It has been over 45 years since one of Kris Kristofferson’s song first reached No. 1 and the man who seemed to have lived several lifetimes even before that has reinvented himself several times since. But his heart was always in music and songwriting, and he never stopped.
“Sunday Morning Coming Down” was recorded at a crucial moment in country music history, when artists were fed up with the formulaic Nashville sound and ready for a break from tradition. They had seen what their rock and folk counterparts had accomplished in the 1960s and demanded more from their own genre. “Sunday Morning Coming Down” charted the course for what would become the Outlaw Country movement.
But by no means was “Sunday Morning Coming Down” Kristofferson’s only hit song. “Me and Bobby McGee” was a hit for many artists, most notably Roger Miller and Janis Joplin, with whom Kristofferson shared a tumultuous relationship. Rolling Stone has ranked it as the 148th best song of all time. “Help Me Make It Through the Night” was a number one hit for both Willie Nelson and Sammi Smith. “Why Me” sat at number one for 16 weeks, Kristofferson’s lone hit both written and performed by himself.

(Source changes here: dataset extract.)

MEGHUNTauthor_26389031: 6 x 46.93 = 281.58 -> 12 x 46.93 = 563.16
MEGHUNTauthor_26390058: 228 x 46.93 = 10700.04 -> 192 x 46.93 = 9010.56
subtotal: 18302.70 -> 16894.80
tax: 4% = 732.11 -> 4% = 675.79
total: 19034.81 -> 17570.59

By the time the 1980s rolled around, over 450 artists had recorded Kristofferson songs. By now, the number is immeasurable. The list is a veritable who’s who of musical legends, unbound by genre or era. Of course all the Outlaws recorded Kristofferson, but other names are more surprising: Elvis Presley, Gladys Knight, the Grateful Dead, Barbara Streisand, Jerry Lee Lewis and Frank Sinatra to name a few.

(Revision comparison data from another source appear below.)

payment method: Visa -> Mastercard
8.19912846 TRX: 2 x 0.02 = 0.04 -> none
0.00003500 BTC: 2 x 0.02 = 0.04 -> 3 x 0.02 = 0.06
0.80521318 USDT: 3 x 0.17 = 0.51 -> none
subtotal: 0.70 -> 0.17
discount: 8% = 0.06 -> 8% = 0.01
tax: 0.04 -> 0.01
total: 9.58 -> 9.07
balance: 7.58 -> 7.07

Kristofferson also took to acting in the 70s and 80s. Like his songwriting cohort, Shel Silverstein, Kristofferson wasn’t content to confine himself to songwriting.

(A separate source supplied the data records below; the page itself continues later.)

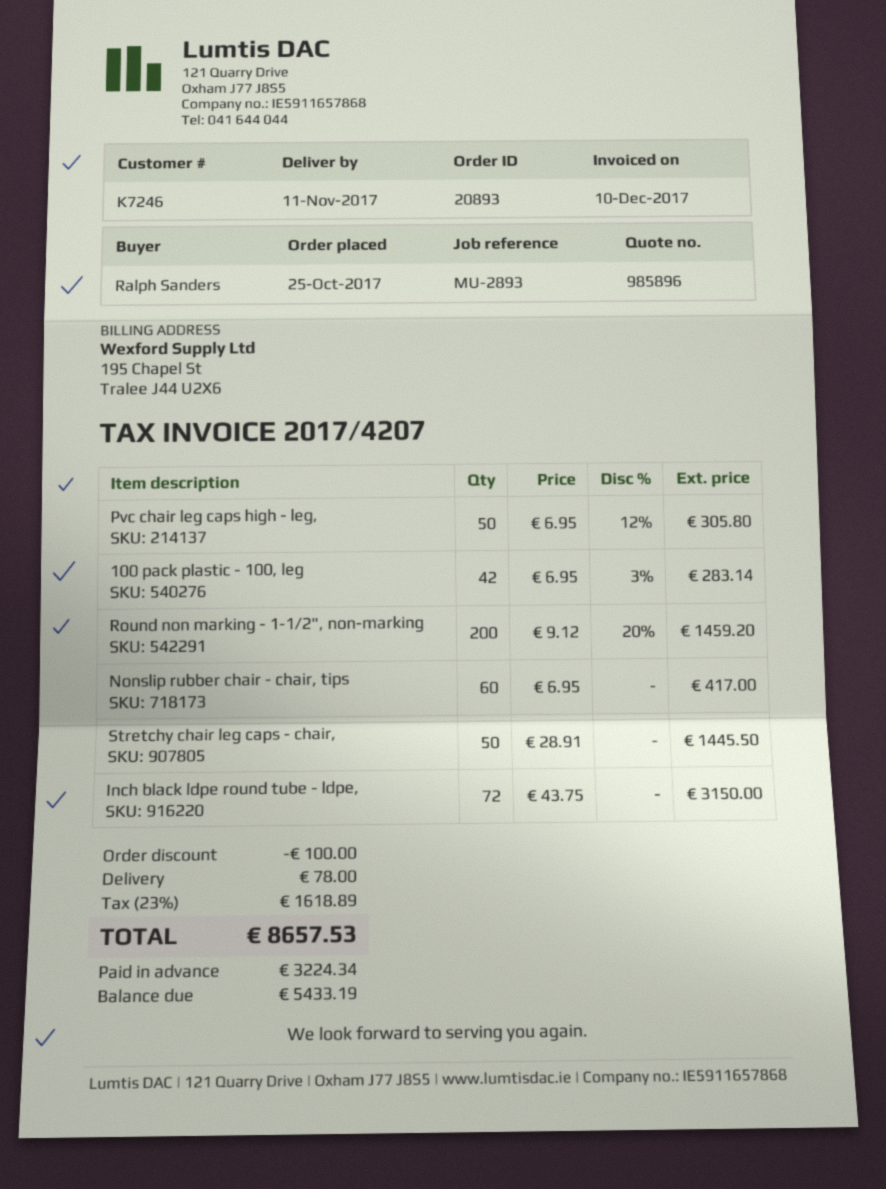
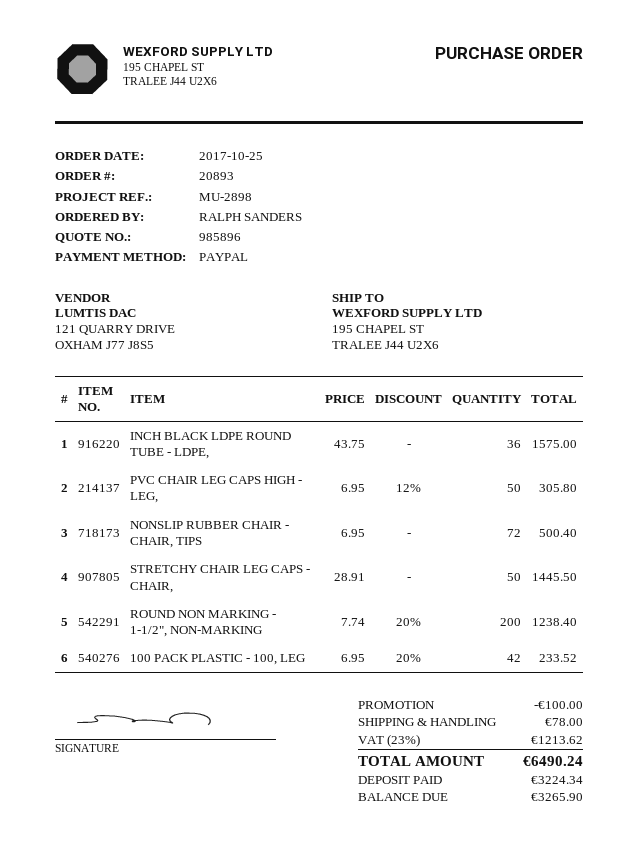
reference: MU-2893 -> MU-2898
100 pack plastic - 100, leg: 42 x 6.95 - 3% = 283.14 -> 42 x 6.95 - 20% = 233.52
Round non marking - 1-1/2", non-marking: 200 x 9.12 - 20% = 1459.20 -> 200 x 7.74 - 20% = 1238.40
Nonslip rubber chair - chair, tips: 60 x 6.95 = 417.00 -> 72 x 6.95 = 500.40
Inch black ldpe round tube - ldpe,: 72 x 43.75 = 3150.00 -> 36 x 43.75 = 1575.00
tax: 23% = 1618.89 -> 23% = 1213.62
total: 8657.53 -> 6490.24
balance: 5433.19 -> 3265.90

In 1985, Kristofferson was inducted into the Songwriters Hall of Fame. In 2004 he made it into the Country Music Hall of Fame. Among his numerous awards he has won the Songwriters Hall of Fame Johnny Mercer Award (2006) and a Grammy Lifetime Achievement Award (2014).
But he isn’t looking backwards.
Kristofferson hasn’t slowed down much since the 70s. His 2009 release Closer to the Bone has been hailed as one of the best of his career. Meanwhile, he is currently on tour, promoting his most recent release Feeling Mortal.
The legend and influence of Kris Kristofferson reaches far beyond country music. Kristofferson changed musical culture with the Outlaws and penned some of the greatest songs in history, songs that will live forever, that you can sing around a campfire, even if you’re not sure who wrote them. This is the man who Willie Nelson called “the best songwriter I know.”
This is Kris Kristofferson.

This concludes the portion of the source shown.